Task item | Take the line that contains "deployment live | ✓" and all lines after it, up to and including the last line of the data, and write them out exactly; nothing else belongs in the answer.

[Collection entries]
((
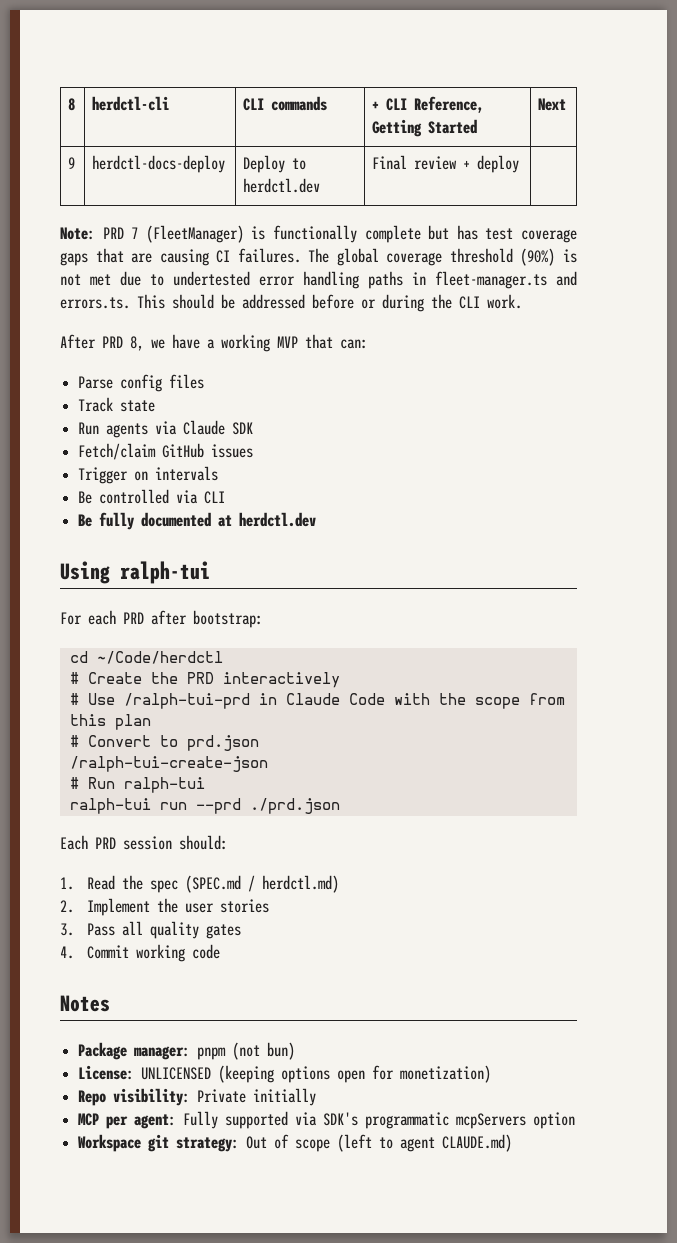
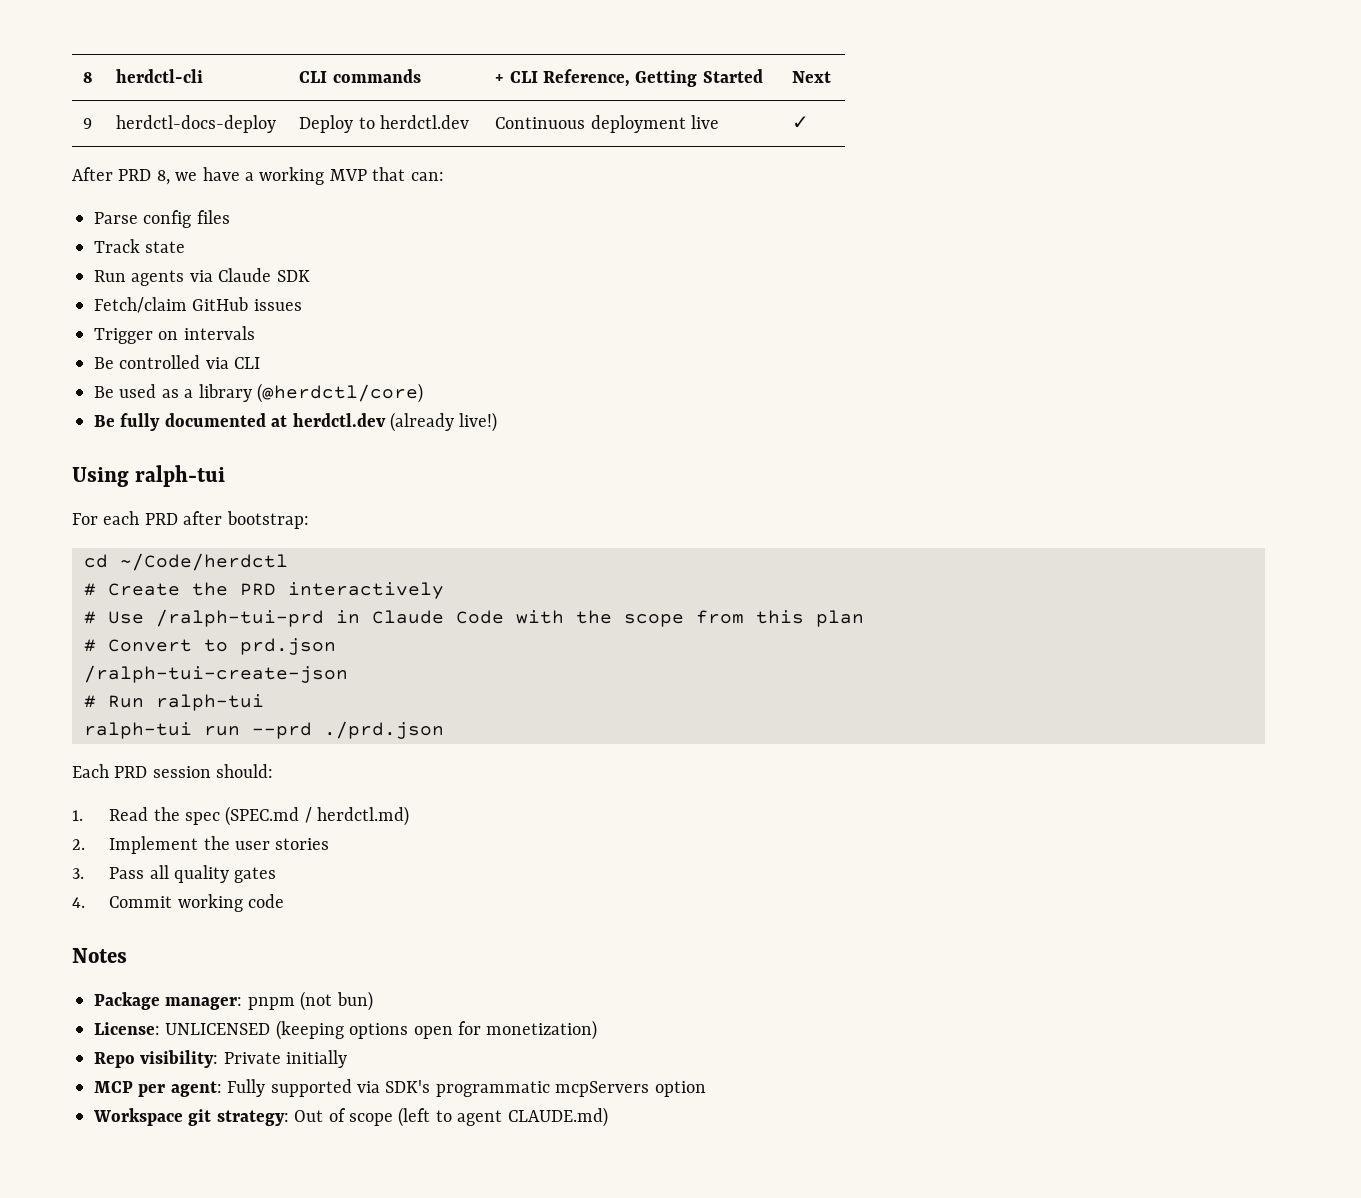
- 9 | herdctl-docs-deploy | Deploy to herdctl.dev | Final review + deploy |
- Note: PRD 7 (FleetManager) is functionally complete but has test coverage gaps that are causing CI failures. The global coverage threshold (90%) is not met due to undertested error handling paths in fleet-manager.ts and errors.ts. This should be addressed before or during the CLI work.
+ 9 | herdctl-docs-deploy | Deploy to herdctl.dev | Continuous deployment live | ✓
+ Be used as a library (@herdctl/core)
- Be fully documented at herdctl.dev
+ Be fully documented at herdctl.dev (already live!)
))
Response area |
+ 9 | herdctl-docs-deploy | Deploy to herdctl.dev | Continuous deployment live | ✓
+ Be used as a library (@herdctl/core)
- Be fully documented at herdctl.dev
+ Be fully documented at herdctl.dev (already live!)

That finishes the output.